I don't crate her during the day unless I have to go out and I am going a little bit nuts.

If I try to do something around the house when she's awake and I am not giving her my full attention, she gets like a spoiled child and starts finding things to rip up, chew on etc., that she knows she shouldn't do, just to get my attention.

I think inadvertently I have taught her that I am her entertainment co-coordinator all day long...what do I do to turn that around? 

Otherwise she is a wonderful puppy for the most part...she is potty trained, has her commands down pat for: sit, down, leave it, drop it, give me 5...is wonderful in her crate at night etc. 

Help!!


----------



## MurphyDawg (Jan 27, 2007)

Do you live in a multi level house with stairs? I ask because when our Murphy was a puppy and we had bad weather (we live in Vancouver, it rains a LOT) We would play hide and seek with him. I would hide with treats on one level, my husband on another with Murphy in a sit stay and then we would take turns calling him and make him hunt us out! He got exercise running up our 3 level townhome and just LOVED that game...once we were done he's grab a bowl of water and sack out on his bed. 

The other thing I do is dog puzzles, my two love them! I have arthritis so we have become creative in finding games for the dogs when the weather is bad, my hands hurt and I'm flaring. It's not as much of a problem as it used to be as I'm in semi remission now but when Murphy was a puppy I had difficulty with walking him as he was fiesty and pulled and my hand grip was poor.

Hiding treat all over the house while the dog is in his crate and then letting him spend an hour searcing them out is good too! My boy is a sniffer and loves any kind of food game!

Have Fun,

Jenn, Murphy and Sassy Saffron :wavey:


----------



## Tayla's Mom (Apr 20, 2012)

Mental stimulation is important. Hide a treat, something smelly, and have your dog find it. Start easy and build. We do Nose Work with Tayla.


----------



## Millie'sMom (Sep 7, 2012)

Do you have an indoor off-leash play center? I did not know there was one in my city until someone told me about it. The center had been open about 18 months at that point. I did not even know such a thing existed. We have been regular visitors for the last 3 years.


----------



## dezymond (May 3, 2012)

Tayla's Mom said:


> Mental stimulation is important. Hide a treat, something smelly, and have your dog find it. Start easy and build. We do Nose Work with Tayla.


I may have to try this out, not too many good hiding spots in my house though.

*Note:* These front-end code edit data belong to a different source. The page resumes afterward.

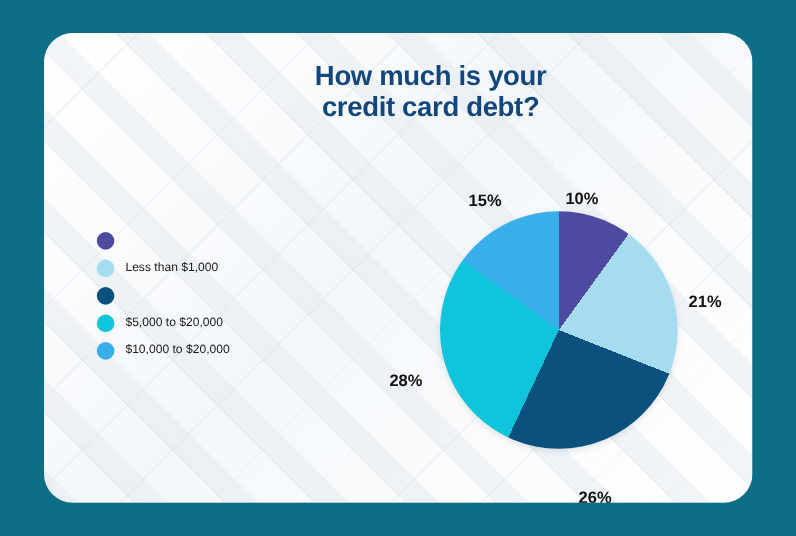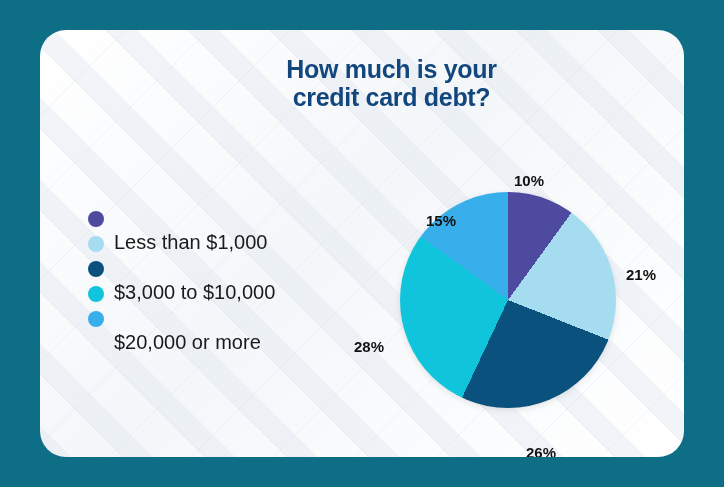--- a/index.html
+++ b/index.html
@@ -102,7 +102,7 @@
   #label-1 { left: 264px; top: 106px; }
   #label-2 { left: 164px; top: 268px; margin-top: 16px; }
   #label-3 { left: -8px; top: 178px; }
-  #label-4 { left: 64px; top: 14px; margin-top: 38px; }
+  #label-4 { left: 64px; top: 14px; }
 </style>
 </head>
 <body>

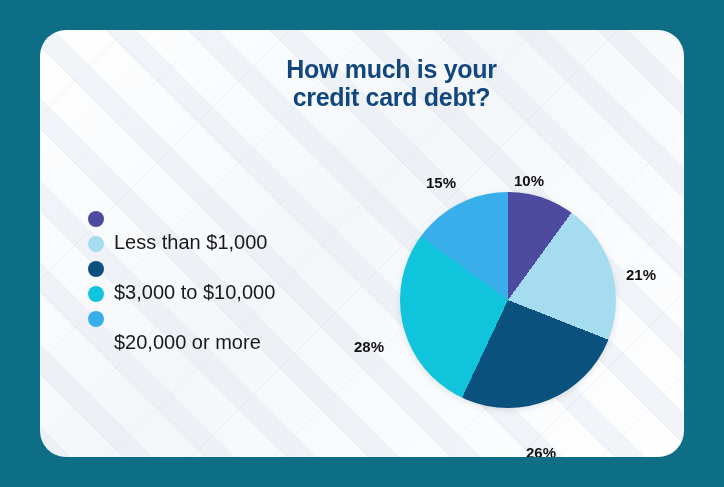--- a/index.html
+++ b/index.html
@@ -69,7 +69,7 @@
     margin-right: 10px;
   }
   .legend-label {
-    font-size: 20px;
+    font-size: 11px;
     color: #1a1a1a;
     white-space: nowrap;
     font-weight: 400;

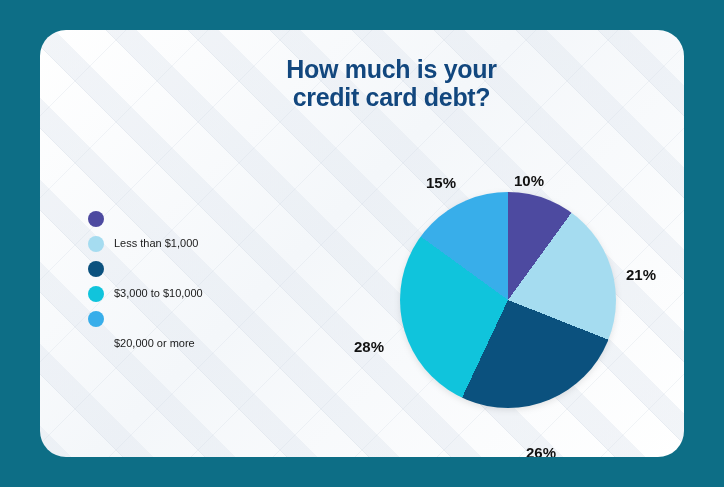--- a/index.html
+++ b/index.html
@@ -125,7 +125,7 @@
       </div>
       <div class="legend-item">
         <span class="legend-swatch" style="background:#0b517e"></span>
-        <span class="legend-label">$3,000 to $10,000</span>
+        <span class="legend-label">$5,000 to $20,000</span>
       </div>
       <div class="legend-item">
         <span class="legend-swatch" style="background:#10c4dc"></span>

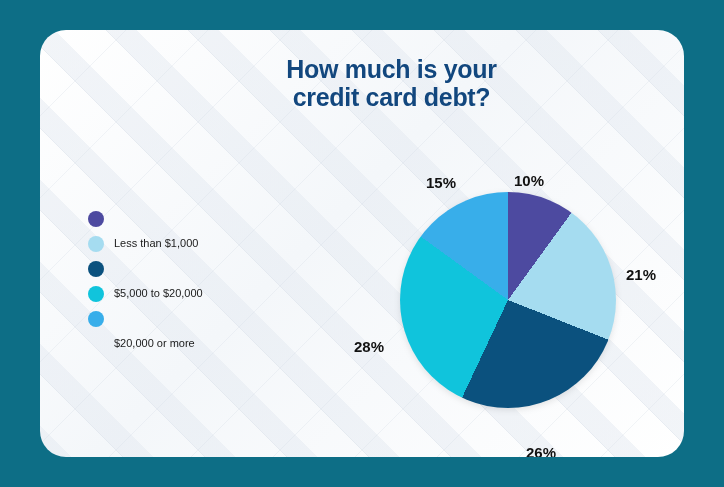--- a/index.html
+++ b/index.html
@@ -129,6 +129,7 @@
       </div>
       <div class="legend-item">
         <span class="legend-swatch" style="background:#10c4dc"></span>
+        <span class="legend-label">$10,000 to $20,000</span>
       </div>
       <div class="legend-item">
         <span class="legend-swatch" style="background:#38aeea"></span>

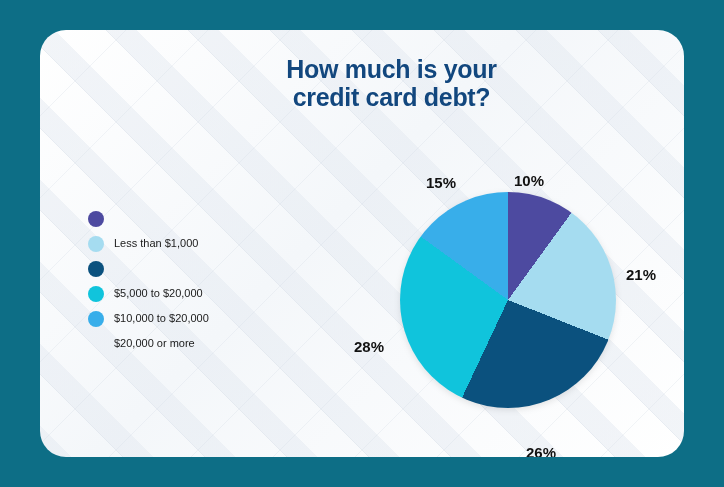--- a/index.html
+++ b/index.html
@@ -133,7 +133,6 @@
       </div>
       <div class="legend-item">
         <span class="legend-swatch" style="background:#38aeea"></span>
-        <span class="legend-label">$20,000 or more</span>
       </div>
     </div>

Rained on and off last week, so we didn't get to the part til yesterday. Was bored out of his mind and dug up some holes in the backyard:doh:


----------



## murphy1 (Jun 21, 2012)

I live on Long Island in ny. My murphy got two walks and a run in a big field. I boiled a large marrow bone that he'll clean up on our covered deck. He then will bring it inside to keep him occupied for a little while (i hope).


----------



## nolefan (Nov 6, 2009)

You don't have to have very clever hiding spots, anything will do. Work on obedience training and teaching tricks, all in small doses. As he gets older, you can teach him to stay in one place and wait while you go hide a favorite toy for him. THen you release him and he runs full tilt around the house searching for it. It's lots of fun. Also if you have room for a small agility tunnel or some other home made agility equipment (wobble board, tire - these things are easily made at home) you could have a lot of fun introducing him to those things and teaching him to walk on them, thru them etc.


----------